A faithful copy of the data is what is wanted, minus any pictures.
[[ THE DATA open ]]
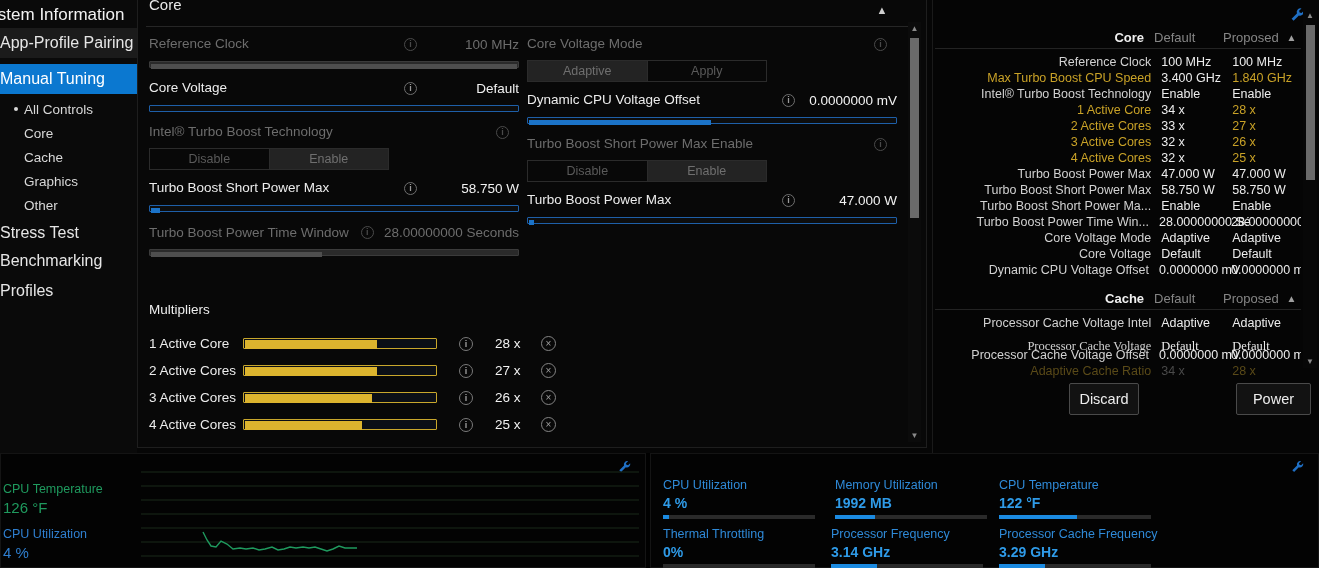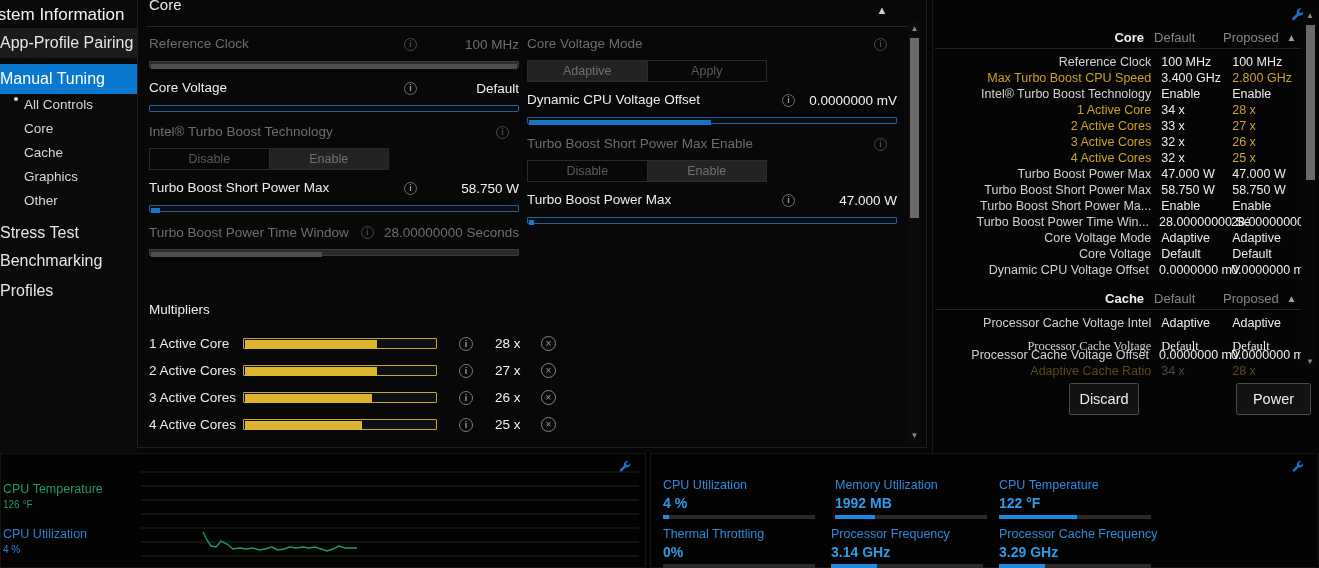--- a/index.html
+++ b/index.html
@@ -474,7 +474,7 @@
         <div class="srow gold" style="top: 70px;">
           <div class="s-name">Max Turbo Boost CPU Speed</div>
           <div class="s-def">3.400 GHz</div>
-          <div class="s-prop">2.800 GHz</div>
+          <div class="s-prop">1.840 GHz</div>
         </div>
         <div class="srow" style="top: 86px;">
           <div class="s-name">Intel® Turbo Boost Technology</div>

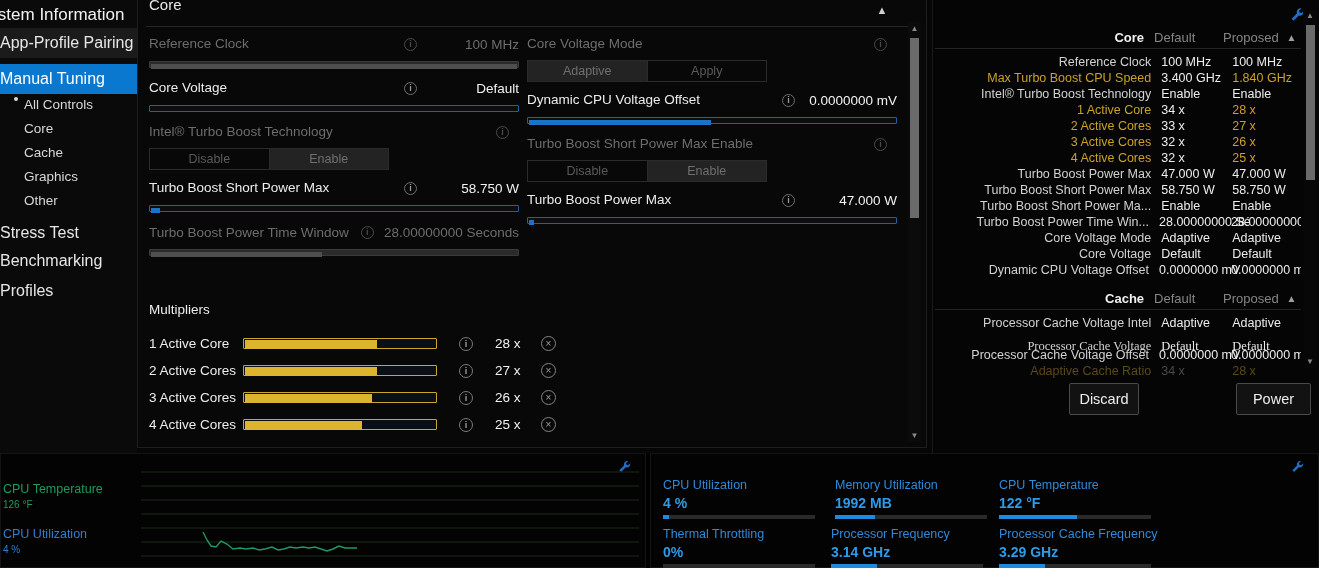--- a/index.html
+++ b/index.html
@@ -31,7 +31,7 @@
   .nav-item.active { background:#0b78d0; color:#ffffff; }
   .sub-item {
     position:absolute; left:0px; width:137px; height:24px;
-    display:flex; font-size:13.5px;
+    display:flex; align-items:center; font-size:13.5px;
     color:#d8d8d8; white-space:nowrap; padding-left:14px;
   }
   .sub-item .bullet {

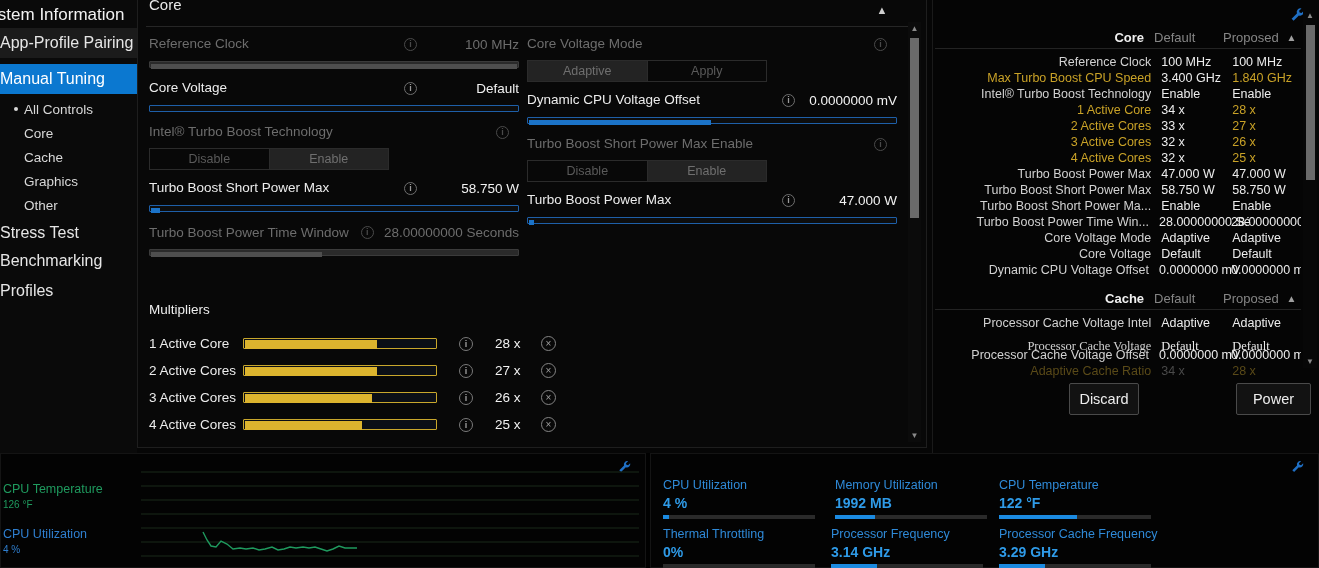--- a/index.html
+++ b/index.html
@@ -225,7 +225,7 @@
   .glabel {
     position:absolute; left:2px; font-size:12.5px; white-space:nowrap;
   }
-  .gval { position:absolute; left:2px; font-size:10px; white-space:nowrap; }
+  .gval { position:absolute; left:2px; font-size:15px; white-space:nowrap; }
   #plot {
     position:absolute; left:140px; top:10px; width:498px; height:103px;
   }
[[ THE DATA closed ]]
### ANSWER BELOW
--- a/index.html
+++ b/index.html
@@ -474,7 +474,7 @@
         <div class="srow gold" style="top: 70px;">
           <div class="s-name">Max Turbo Boost CPU Speed</div>
           <div class="s-def">3.400 GHz</div>
-          <div class="s-prop">2.800 GHz</div>
+          <div class="s-prop">1.840 GHz</div>
         </div>
         <div class="srow" style="top: 86px;">
           <div class="s-name">Intel® Turbo Boost Technology</div>

--- a/index.html
+++ b/index.html
@@ -31,7 +31,7 @@
   .nav-item.active { background:#0b78d0; color:#ffffff; }
   .sub-item {
     position:absolute; left:0px; width:137px; height:24px;
-    display:flex; font-size:13.5px;
+    display:flex; align-items:center; font-size:13.5px;
     color:#d8d8d8; white-space:nowrap; padding-left:14px;
   }
   .sub-item .bullet {

--- a/index.html
+++ b/index.html
@@ -225,7 +225,7 @@
   .glabel {
     position:absolute; left:2px; font-size:12.5px; white-space:nowrap;
   }
-  .gval { position:absolute; left:2px; font-size:10px; white-space:nowrap; }
+  .gval { position:absolute; left:2px; font-size:15px; white-space:nowrap; }
   #plot {
     position:absolute; left:140px; top:10px; width:498px; height:103px;
   }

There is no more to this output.